Data items:

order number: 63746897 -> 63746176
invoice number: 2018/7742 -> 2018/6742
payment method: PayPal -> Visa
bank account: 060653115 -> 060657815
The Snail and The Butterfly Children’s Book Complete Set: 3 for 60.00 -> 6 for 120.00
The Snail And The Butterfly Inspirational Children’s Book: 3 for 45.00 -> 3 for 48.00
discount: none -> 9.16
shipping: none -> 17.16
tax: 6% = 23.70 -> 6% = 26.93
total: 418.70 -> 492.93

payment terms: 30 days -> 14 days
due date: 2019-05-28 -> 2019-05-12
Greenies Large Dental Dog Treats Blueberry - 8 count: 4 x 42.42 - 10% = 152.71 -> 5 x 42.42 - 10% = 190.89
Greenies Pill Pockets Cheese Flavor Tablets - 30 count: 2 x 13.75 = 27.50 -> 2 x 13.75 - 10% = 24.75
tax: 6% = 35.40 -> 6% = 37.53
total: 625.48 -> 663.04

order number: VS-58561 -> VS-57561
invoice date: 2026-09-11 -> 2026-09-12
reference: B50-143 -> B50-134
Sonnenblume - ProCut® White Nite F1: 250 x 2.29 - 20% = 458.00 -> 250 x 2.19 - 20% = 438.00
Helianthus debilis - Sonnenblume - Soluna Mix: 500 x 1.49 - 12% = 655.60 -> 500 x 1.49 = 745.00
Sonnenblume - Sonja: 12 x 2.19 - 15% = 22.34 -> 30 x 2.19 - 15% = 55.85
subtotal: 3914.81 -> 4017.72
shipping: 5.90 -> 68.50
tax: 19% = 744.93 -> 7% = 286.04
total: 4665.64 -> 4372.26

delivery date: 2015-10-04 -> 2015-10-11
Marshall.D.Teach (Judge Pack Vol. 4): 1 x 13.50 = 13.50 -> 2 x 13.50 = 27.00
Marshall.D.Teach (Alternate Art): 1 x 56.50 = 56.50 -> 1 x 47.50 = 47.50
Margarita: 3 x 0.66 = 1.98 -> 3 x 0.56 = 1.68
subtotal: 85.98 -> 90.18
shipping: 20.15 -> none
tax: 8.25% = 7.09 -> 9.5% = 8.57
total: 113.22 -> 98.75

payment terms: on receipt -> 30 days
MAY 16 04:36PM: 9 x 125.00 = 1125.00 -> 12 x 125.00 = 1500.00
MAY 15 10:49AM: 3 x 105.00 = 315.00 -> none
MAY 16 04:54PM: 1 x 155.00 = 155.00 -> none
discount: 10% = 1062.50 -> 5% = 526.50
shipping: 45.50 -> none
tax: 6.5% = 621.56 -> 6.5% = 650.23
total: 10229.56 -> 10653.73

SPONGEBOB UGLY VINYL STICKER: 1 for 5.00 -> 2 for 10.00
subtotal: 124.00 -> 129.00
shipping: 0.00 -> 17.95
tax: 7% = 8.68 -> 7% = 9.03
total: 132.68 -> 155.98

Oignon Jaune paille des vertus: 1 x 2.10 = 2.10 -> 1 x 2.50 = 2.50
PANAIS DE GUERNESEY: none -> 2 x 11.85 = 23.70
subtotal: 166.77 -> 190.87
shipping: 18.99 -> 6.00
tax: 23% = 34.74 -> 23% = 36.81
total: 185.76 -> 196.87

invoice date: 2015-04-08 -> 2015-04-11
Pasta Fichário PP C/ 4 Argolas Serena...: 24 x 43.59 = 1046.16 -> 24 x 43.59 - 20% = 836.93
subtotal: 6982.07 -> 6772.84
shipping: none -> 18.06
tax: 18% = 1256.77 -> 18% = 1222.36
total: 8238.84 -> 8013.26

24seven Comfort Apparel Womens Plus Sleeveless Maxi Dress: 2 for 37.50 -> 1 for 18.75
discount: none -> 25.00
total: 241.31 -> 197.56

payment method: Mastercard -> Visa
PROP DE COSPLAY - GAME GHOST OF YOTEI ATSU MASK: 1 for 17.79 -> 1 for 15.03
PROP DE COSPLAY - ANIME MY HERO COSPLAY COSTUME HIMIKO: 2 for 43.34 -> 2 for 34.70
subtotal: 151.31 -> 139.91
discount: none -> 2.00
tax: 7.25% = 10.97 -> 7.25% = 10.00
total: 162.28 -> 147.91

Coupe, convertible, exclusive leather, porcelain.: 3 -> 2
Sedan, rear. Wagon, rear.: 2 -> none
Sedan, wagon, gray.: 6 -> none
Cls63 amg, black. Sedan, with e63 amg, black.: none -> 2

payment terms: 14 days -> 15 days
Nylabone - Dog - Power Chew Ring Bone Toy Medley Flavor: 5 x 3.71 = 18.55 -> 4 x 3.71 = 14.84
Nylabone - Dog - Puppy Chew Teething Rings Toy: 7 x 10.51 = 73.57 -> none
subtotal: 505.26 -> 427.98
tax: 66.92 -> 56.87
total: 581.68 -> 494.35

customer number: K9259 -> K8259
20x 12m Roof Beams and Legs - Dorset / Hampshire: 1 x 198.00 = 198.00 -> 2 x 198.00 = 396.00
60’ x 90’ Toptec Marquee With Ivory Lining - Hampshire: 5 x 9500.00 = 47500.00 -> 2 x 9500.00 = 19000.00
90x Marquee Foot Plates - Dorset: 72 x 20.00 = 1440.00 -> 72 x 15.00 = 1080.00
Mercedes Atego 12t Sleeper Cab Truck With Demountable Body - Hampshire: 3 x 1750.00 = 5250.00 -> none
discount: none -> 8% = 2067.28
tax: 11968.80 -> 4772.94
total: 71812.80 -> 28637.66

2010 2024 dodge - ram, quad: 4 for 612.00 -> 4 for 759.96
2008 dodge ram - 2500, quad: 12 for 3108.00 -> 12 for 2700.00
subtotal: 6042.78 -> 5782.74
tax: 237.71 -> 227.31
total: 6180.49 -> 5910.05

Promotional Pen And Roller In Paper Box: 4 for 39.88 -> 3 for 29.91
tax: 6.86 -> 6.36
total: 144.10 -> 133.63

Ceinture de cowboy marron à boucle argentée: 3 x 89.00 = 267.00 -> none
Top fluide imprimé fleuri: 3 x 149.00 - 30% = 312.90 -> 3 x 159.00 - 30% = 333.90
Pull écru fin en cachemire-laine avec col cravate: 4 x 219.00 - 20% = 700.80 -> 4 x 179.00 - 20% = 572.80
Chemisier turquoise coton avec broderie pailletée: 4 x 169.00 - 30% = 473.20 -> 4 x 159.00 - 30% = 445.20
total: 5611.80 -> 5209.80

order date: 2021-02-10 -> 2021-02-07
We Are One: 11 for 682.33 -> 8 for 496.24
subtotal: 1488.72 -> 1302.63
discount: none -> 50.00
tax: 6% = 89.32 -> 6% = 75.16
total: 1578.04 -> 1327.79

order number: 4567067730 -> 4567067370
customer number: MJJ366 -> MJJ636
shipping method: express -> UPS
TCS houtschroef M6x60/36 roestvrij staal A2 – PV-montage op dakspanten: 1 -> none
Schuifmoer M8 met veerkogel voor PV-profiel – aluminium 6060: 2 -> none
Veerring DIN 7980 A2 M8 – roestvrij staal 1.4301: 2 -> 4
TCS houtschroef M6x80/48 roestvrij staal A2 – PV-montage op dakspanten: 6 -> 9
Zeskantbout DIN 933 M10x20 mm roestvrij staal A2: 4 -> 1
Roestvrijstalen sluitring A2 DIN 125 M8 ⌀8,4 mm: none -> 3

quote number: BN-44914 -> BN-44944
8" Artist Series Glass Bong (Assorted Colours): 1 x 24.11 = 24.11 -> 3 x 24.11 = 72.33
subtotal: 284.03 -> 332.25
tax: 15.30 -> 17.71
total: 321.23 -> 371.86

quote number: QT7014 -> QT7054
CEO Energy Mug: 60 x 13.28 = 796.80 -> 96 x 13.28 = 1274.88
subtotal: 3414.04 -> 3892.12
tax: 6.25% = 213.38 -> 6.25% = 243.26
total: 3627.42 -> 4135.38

● Task prompt
Could you return exactly the lines above from the line with "shipping: 20.15 -> none" to the line with "invoice date: 2015-04-08 -> 2015-04-11", both included, and nothing else?

● Result
shipping: 20.15 -> none
tax: 8.25% = 7.09 -> 9.5% = 8.57
total: 113.22 -> 98.75

payment terms: on receipt -> 30 days
MAY 16 04:36PM: 9 x 125.00 = 1125.00 -> 12 x 125.00 = 1500.00
MAY 15 10:49AM: 3 x 105.00 = 315.00 -> none
MAY 16 04:54PM: 1 x 155.00 = 155.00 -> none
discount: 10% = 1062.50 -> 5% = 526.50
shipping: 45.50 -> none
tax: 6.5% = 621.56 -> 6.5% = 650.23
total: 10229.56 -> 10653.73

SPONGEBOB UGLY VINYL STICKER: 1 for 5.00 -> 2 for 10.00
subtotal: 124.00 -> 129.00
shipping: 0.00 -> 17.95
tax: 7% = 8.68 -> 7% = 9.03
total: 132.68 -> 155.98

Oignon Jaune paille des vertus: 1 x 2.10 = 2.10 -> 1 x 2.50 = 2.50
PANAIS DE GUERNESEY: none -> 2 x 11.85 = 23.70
subtotal: 166.77 -> 190.87
shipping: 18.99 -> 6.00
tax: 23% = 34.74 -> 23% = 36.81
total: 185.76 -> 196.87

invoice date: 2015-04-08 -> 2015-04-11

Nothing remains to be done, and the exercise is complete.